Content starts

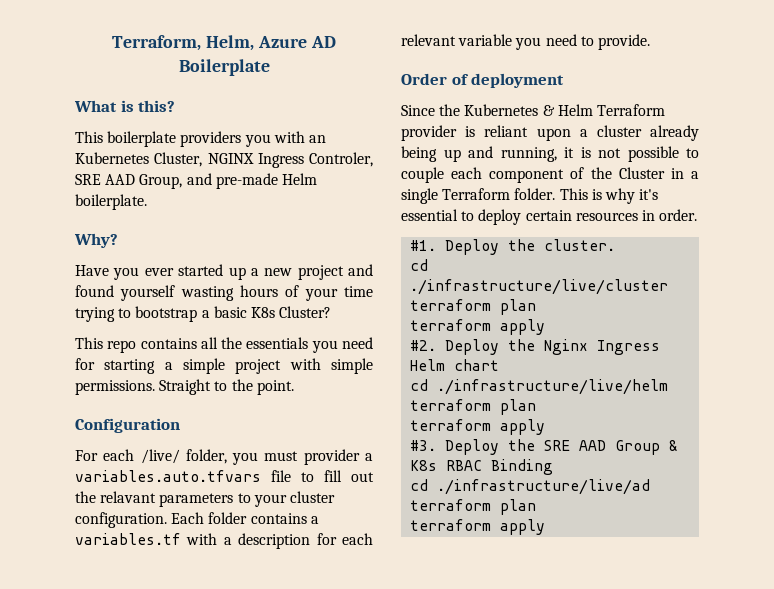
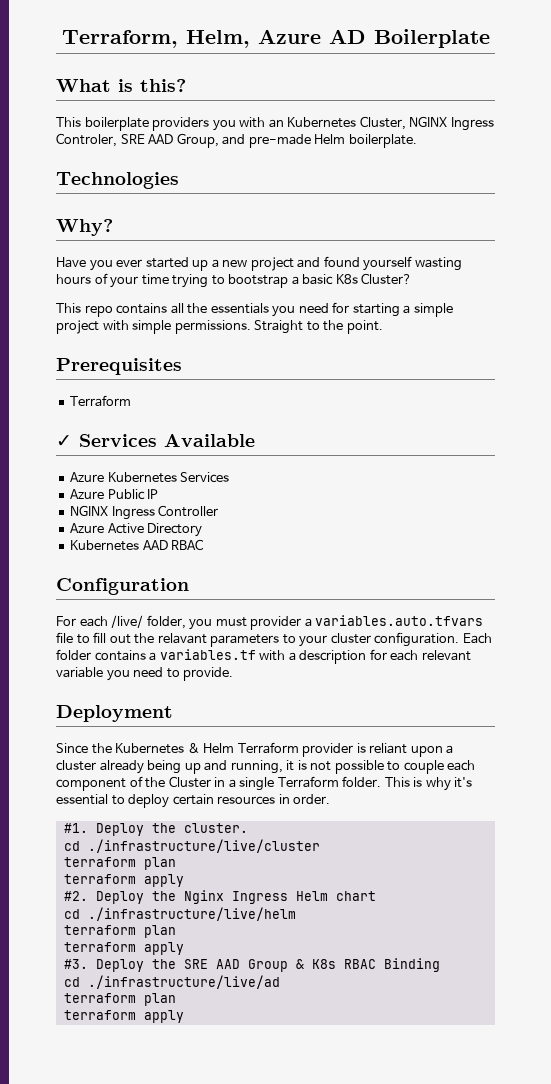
(147, 202) none -> [56,172,179,189] // Technologies
(294, 387) none -> [56,358,182,375] [70,395,132,407] [56,434,255,447] [70,472,230,483] [70,489,159,500] [70,505,219,520] [70,523,203,537] [70,539,204,551] // Prerequisites // Terraform // ✓ Services Available // Azure Kubernetes Services // Azure Public IP // NGINX Ingress Controller // Azure Active Directory // Kubernetes AAD RBAC
[401,73,565,88] Order of deployment -> [56,705,173,722] Deployment

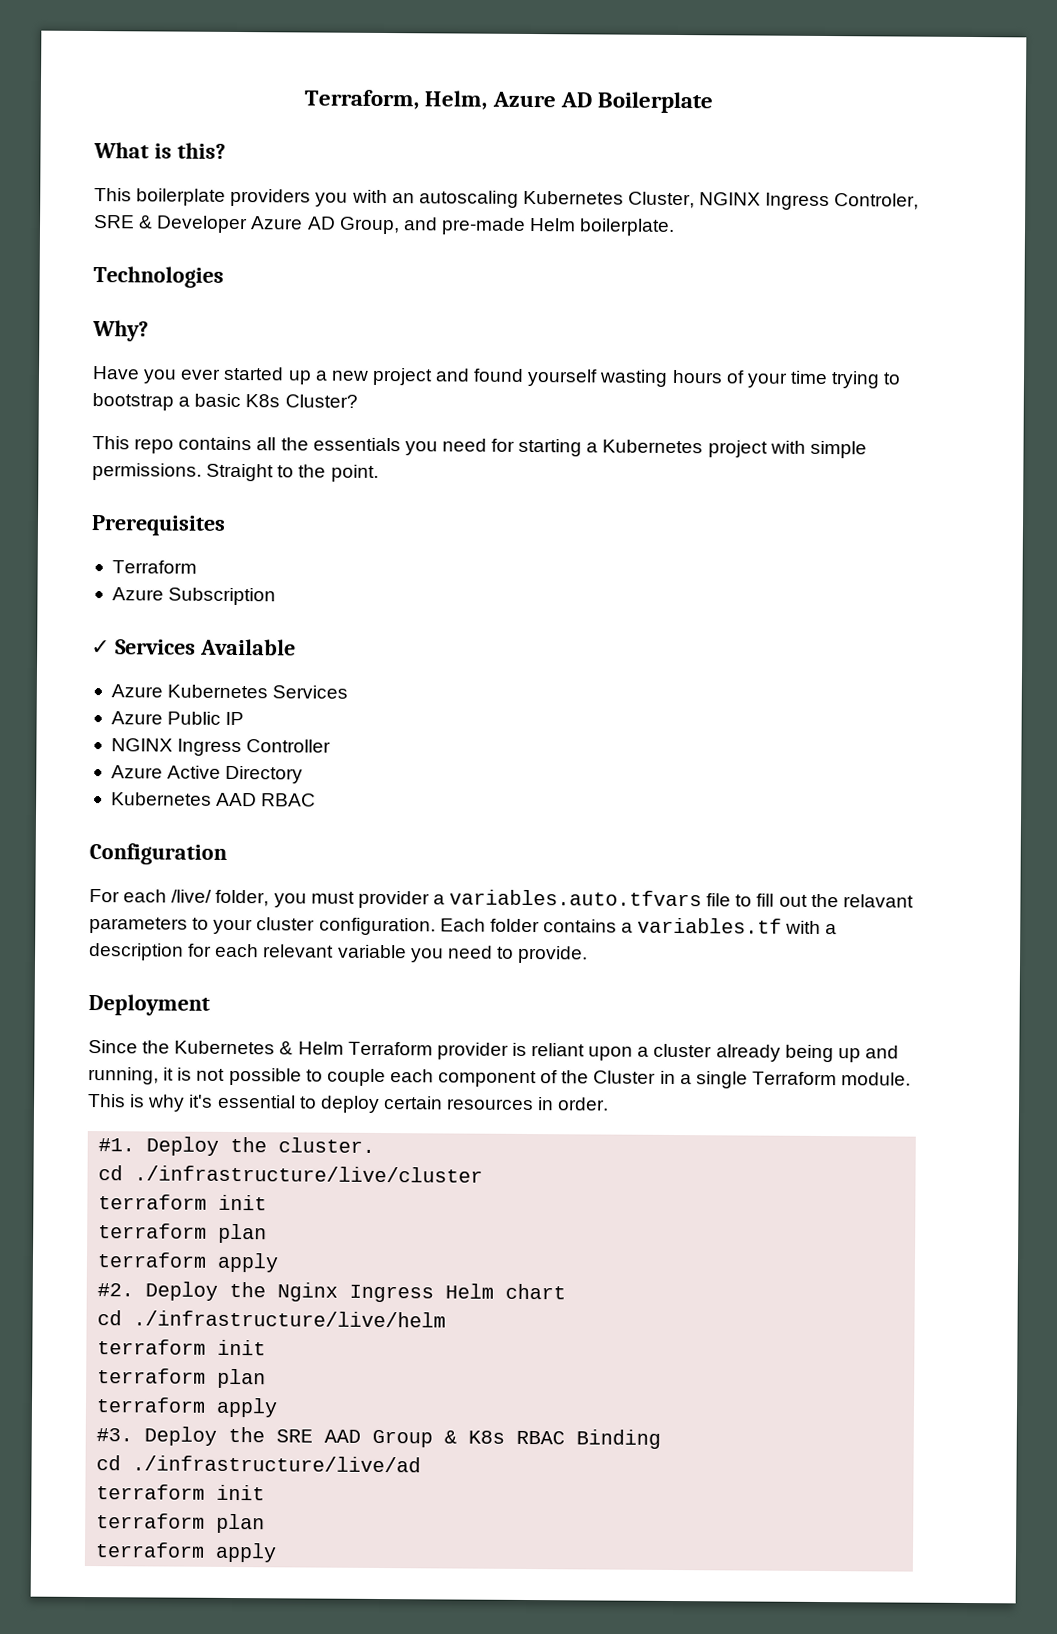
(284, 123) none -> [418,190,519,208] autoscaling
[148,134,174,144] AAD -> [138,215,336,234] & Developer Azure AD
[413,303,453,317] simple -> [602,439,704,454] Kubernetes
(132, 401) none -> [111,587,277,606] // Azure Subscription
[342,776,382,787] folder. -> [841,1072,912,1086] module.
(320, 846) none -> [98,1194,268,1211] // terraform init
(296, 914) none -> [97,1339,267,1356] // terraform init
(280, 982) none -> [96,1484,266,1501] // terraform init

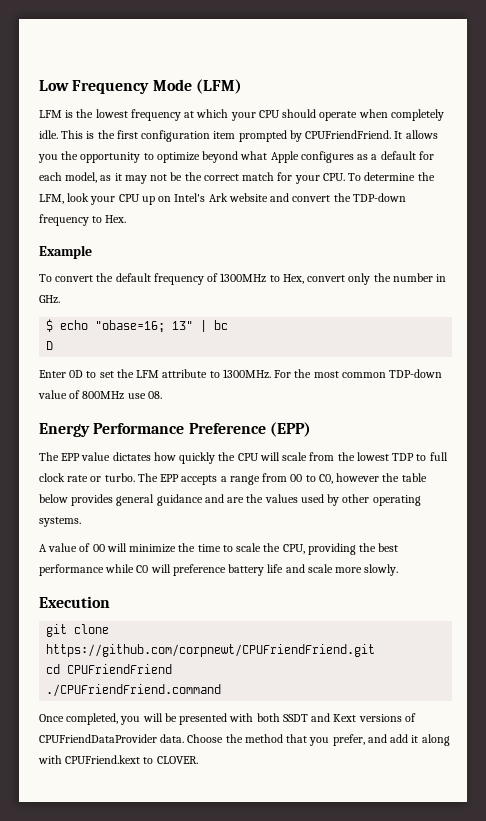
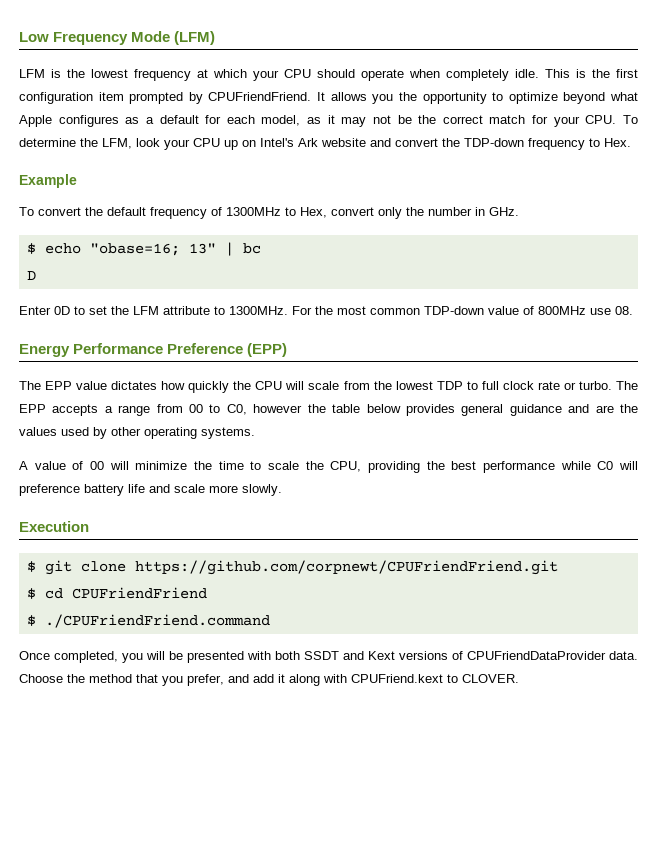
(110, 602) none -> [26,561,36,572] $
(376, 650) none -> [26,588,36,599] $
(173, 669) none -> [26,615,36,626] $

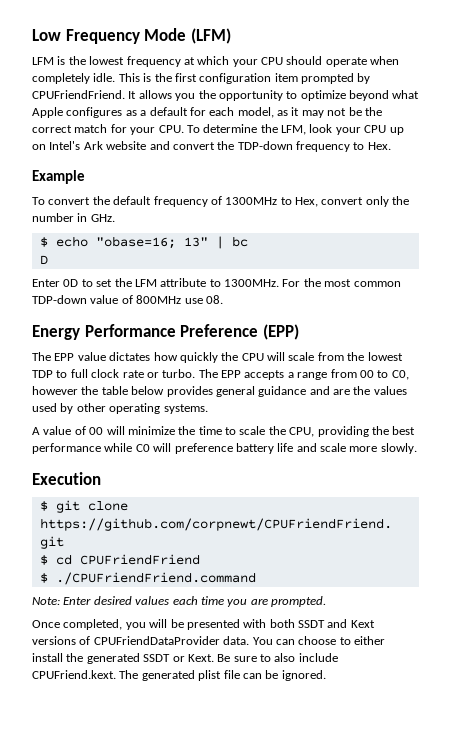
(270, 621) none -> [32,596,326,607] // Note: Enter desired values each time you are prompted.
[19,674,519,686] Choose the method that you prefer, and add it along with CPUFriend.kext to CLOVER. -> [252,636,385,645] [32,653,338,664] [32,670,326,681] You can choose to either install the generated SSDT or Kext. Be sure to also include CPUFriend.kext. The generated plist file can be ignored.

Content ends

_Brief_. Taking the entries above, restate exactly those lines that fall between the line with "[148,134,174,144] AAD ->" and the line with "(296, 914) none", keeping both of those lines too.

_Solution below_.
[148,134,174,144] AAD -> [138,215,336,234] & Developer Azure AD
[413,303,453,317] simple -> [602,439,704,454] Kubernetes
(132, 401) none -> [111,587,277,606] // Azure Subscription
[342,776,382,787] folder. -> [841,1072,912,1086] module.
(320, 846) none -> [98,1194,268,1211] // terraform init
(296, 914) none -> [97,1339,267,1356] // terraform init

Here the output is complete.